BEGIN

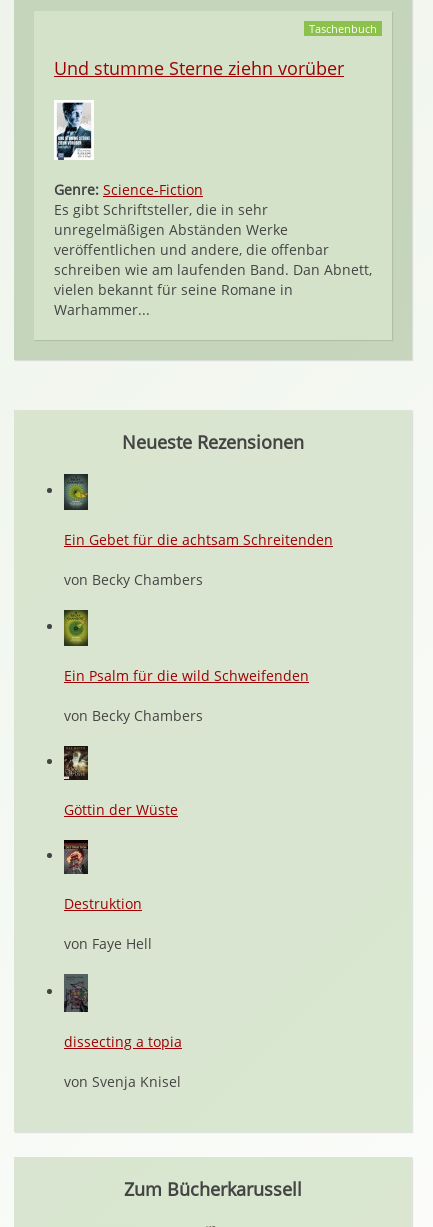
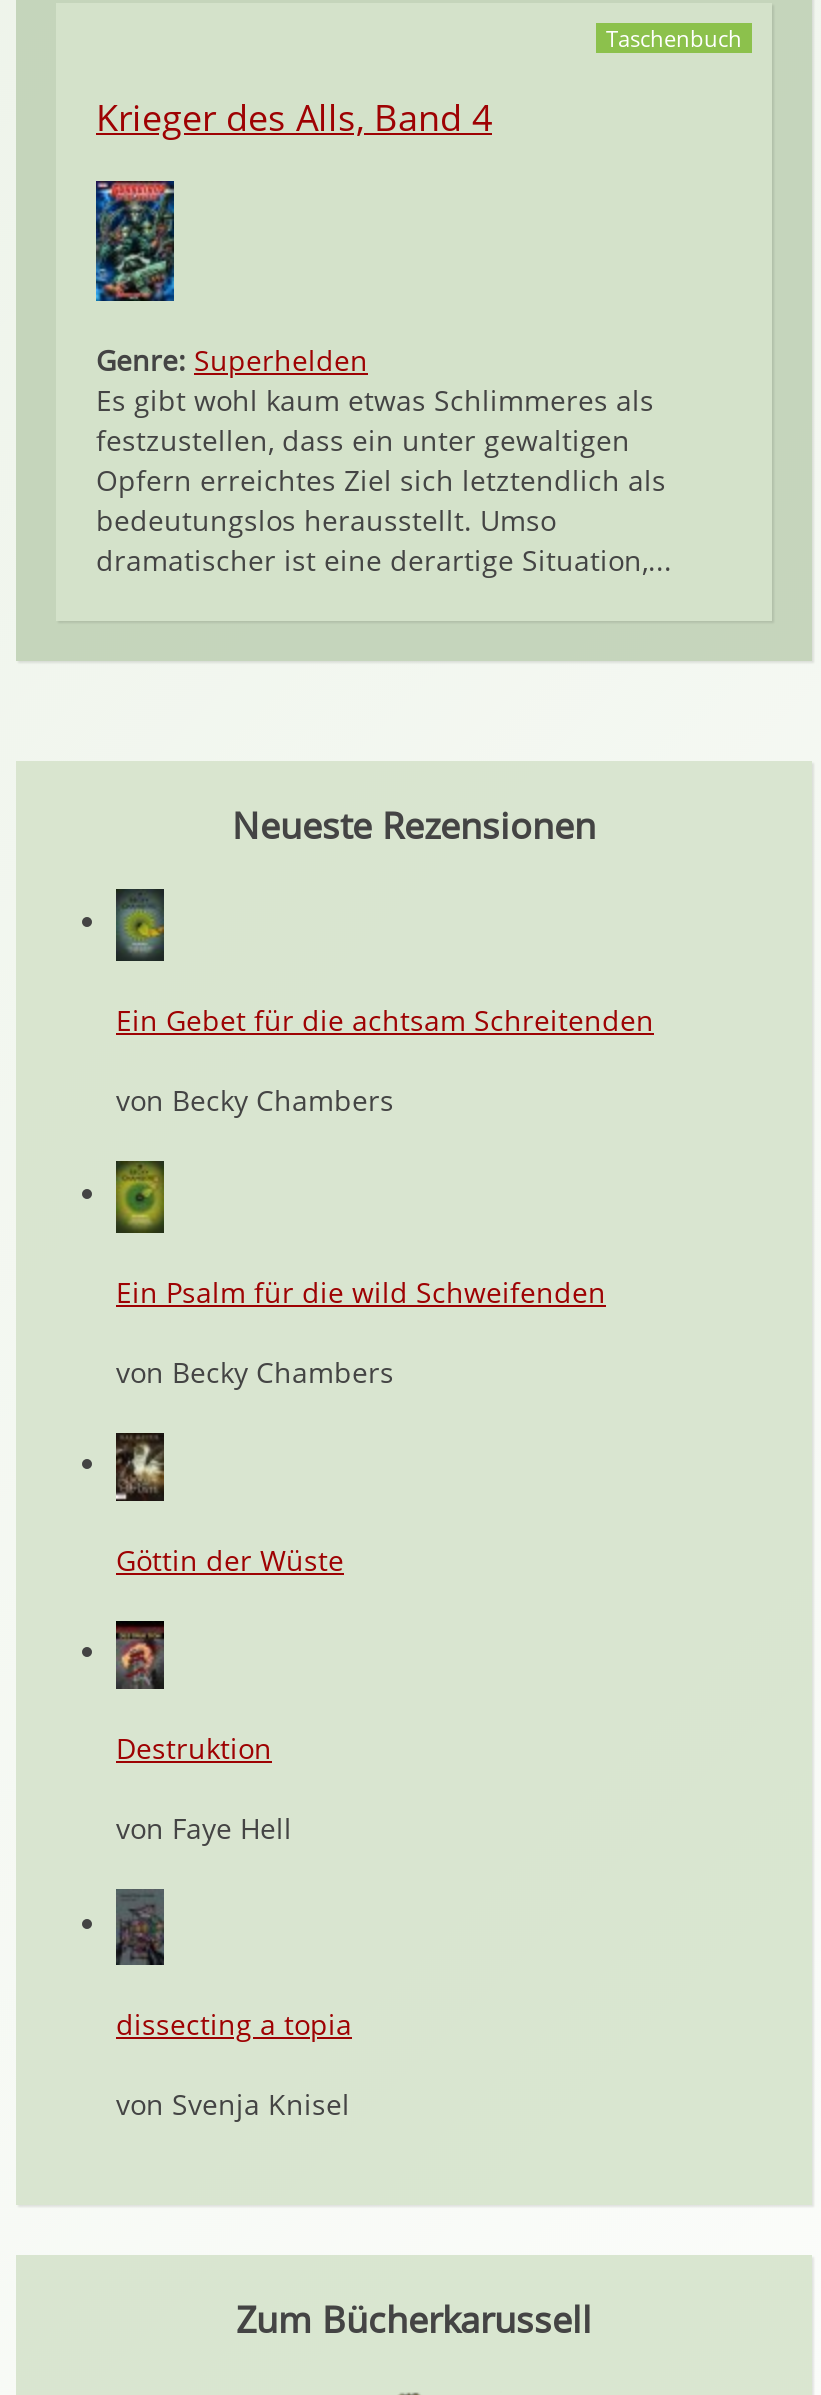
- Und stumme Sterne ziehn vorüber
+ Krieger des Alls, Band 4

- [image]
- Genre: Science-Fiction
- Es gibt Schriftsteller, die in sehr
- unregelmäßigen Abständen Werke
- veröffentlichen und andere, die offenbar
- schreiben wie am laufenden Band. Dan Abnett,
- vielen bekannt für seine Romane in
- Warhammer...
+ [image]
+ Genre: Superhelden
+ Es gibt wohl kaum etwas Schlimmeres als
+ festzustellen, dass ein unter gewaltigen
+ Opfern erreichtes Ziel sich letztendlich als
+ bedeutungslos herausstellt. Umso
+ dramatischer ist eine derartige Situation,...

END

== Problem to solve ==
Restate the records above word for word, without the pictures.

== Solution for this task ==
- Und stumme Sterne ziehn vorüber
+ Krieger des Alls, Band 4

- [image]
- Genre: Science-Fiction
- Es gibt Schriftsteller, die in sehr
- unregelmäßigen Abständen Werke
- veröffentlichen und andere, die offenbar
- schreiben wie am laufenden Band. Dan Abnett,
- vielen bekannt für seine Romane in
- Warhammer...
+ [image]
+ Genre: Superhelden
+ Es gibt wohl kaum etwas Schlimmeres als
+ festzustellen, dass ein unter gewaltigen
+ Opfern erreichtes Ziel sich letztendlich als
+ bedeutungslos herausstellt. Umso
+ dramatischer ist eine derartige Situation,...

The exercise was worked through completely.